THE DESERT CLUB (a Corporation) et al., Petitioners, v. THE SUPERIOR COURT OF LOS ANGELES COUNTY, Respondent.

COUNSEL

Harold D. Geffen for Petitioners.

H. W. Kennedy, County Counsel, and William E. Lamoreaux, Deputy County Counsel, for Respondent.

Julius Mackson for Frank Stone, Real Party in Interest.

OPINION

DRAPEAU, J.

The Desert Club is a California corporation, with but two directors. The company is authorized to have three directors, but has no third director qualified to act as such. Petitioner Edward Glick and Frank Stone are the directors, and each holds an equal amount of stock.

These two parties have been unable to agree as to the management of the affairs of the corporation, or the appointment of a third director. So one of them brought this proceeding in the superior court, under section 819 of the Corporations [99 Cal. App. 2d 347] Code, and prayed the court to appoint an impartial person to act as a director.

The matter was heard by the court on order to show cause and affidavits. No evidence was taken, and no findings were made. The court ordered the appointment of a provisional director.

The other party, owner of stock and director, petitions for a writ of review, upon the ground that no trial was had, the issues being decided upon affidavits only, and there being no findings of fact or conclusions of law.

No trial procedure is prescribed to carry out the provisions of section 819 of the Corporations Code. The section was enacted in 1947, and was based upon former Civil Code, section 404, subdivision C, enacted in 1931. No cases have been called to the attention of the court relative to the procedure to be followed by the superior court in matters arising under this statute.

Counsel for Frank Stone now concedes that a trial in the usual manner provided by our law was necessary. It is suggested, however, that the court has the power to appoint a provisional director--a director pendente lite--to meet the immediate needs of the corporation.
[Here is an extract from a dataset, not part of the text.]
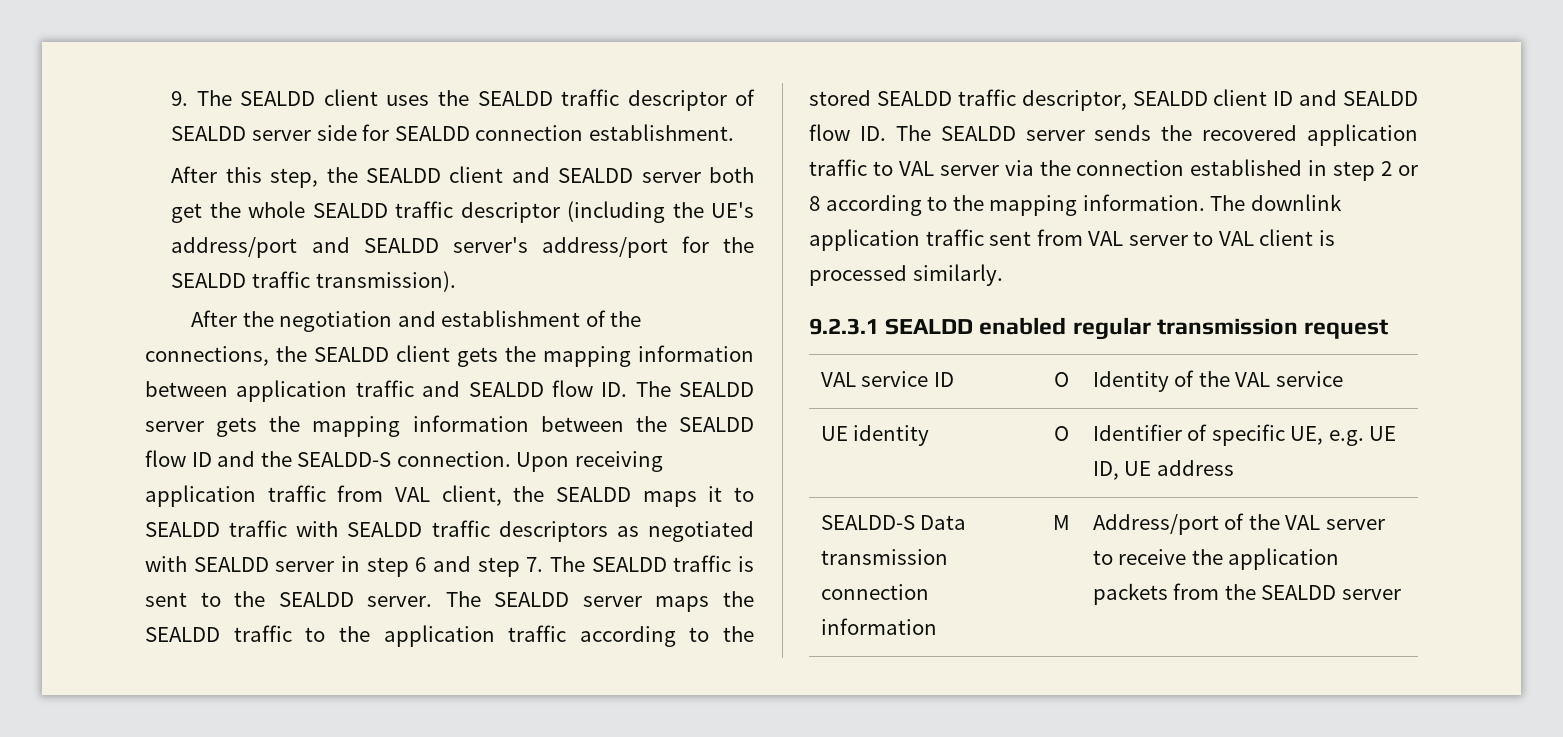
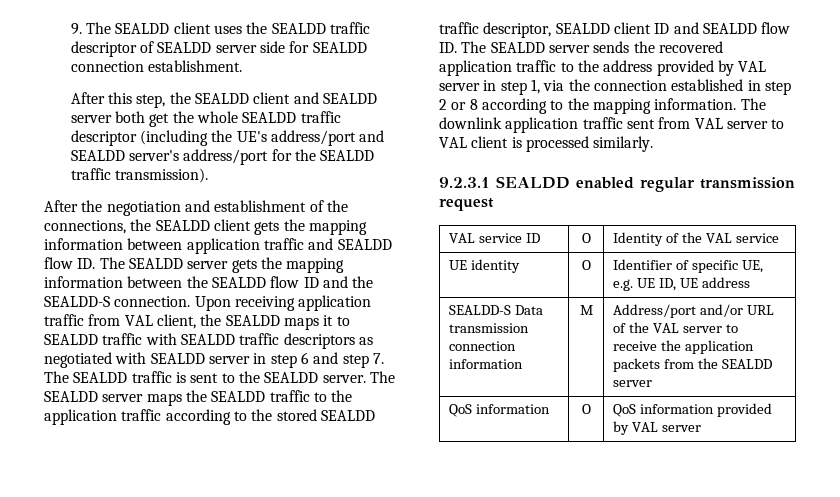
- The SEALDD server maps the SEALDD traffic to the application traffic according to the stored SEALDD traffic descriptor, SEALDD client ID and SEALDD flow ID. The SEALDD server sends the recovered application traffic to VAL server via the connection established in step 2 or 8 according to the mapping information.
+ The SEALDD server maps the SEALDD traffic to the application traffic according to the stored SEALDD traffic descriptor, SEALDD client ID and SEALDD flow ID. The SEALDD server sends the recovered application traffic to the address provided by VAL server in step 1, via the connection established in step 2 or 8 according to the mapping information.
- SEALDD-S Data transmission connection information | M | Address/port of the VAL server to receive the application packets from the SEALDD server
+ SEALDD-S Data transmission connection information | M | Address/port and/or URL of the VAL server to receive the application packets from the SEALDD server
+ QoS information | O | QoS information provided by VAL server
[1] These matters are not to be reviewed in this proceeding. The writ of certiorari, or review (Code Civ. Proc., § 1067) is available in this state only if the following conditions are present: (1) an excess of jurisdiction on the part of an inferior tribunal; (2) no right of appeal; and (3) no other plain, speedy, and adequate remedy. (Redlands etc. Sch. Dist. v. Superior Court, 20 Cal. 2d 348 [125 P.2d 490]; Shrimpton v. Superior Court, 22 Cal. 2d 562 [139 P.2d 889].)

The order complained of was an appealable order. (Code Civ. Proc., § 963.)

[2] Decision of the case in the superior court upon affidavits only, and not upon evidence, and the failure to make findings and conclusions of law, are errors in the exercise of jurisdiction, and cannot be annulled on certiorari. (4 Cal.Jur. 1036 and cases cited.)

The writ is denied.

White, P. J., and Doran, J., concurred.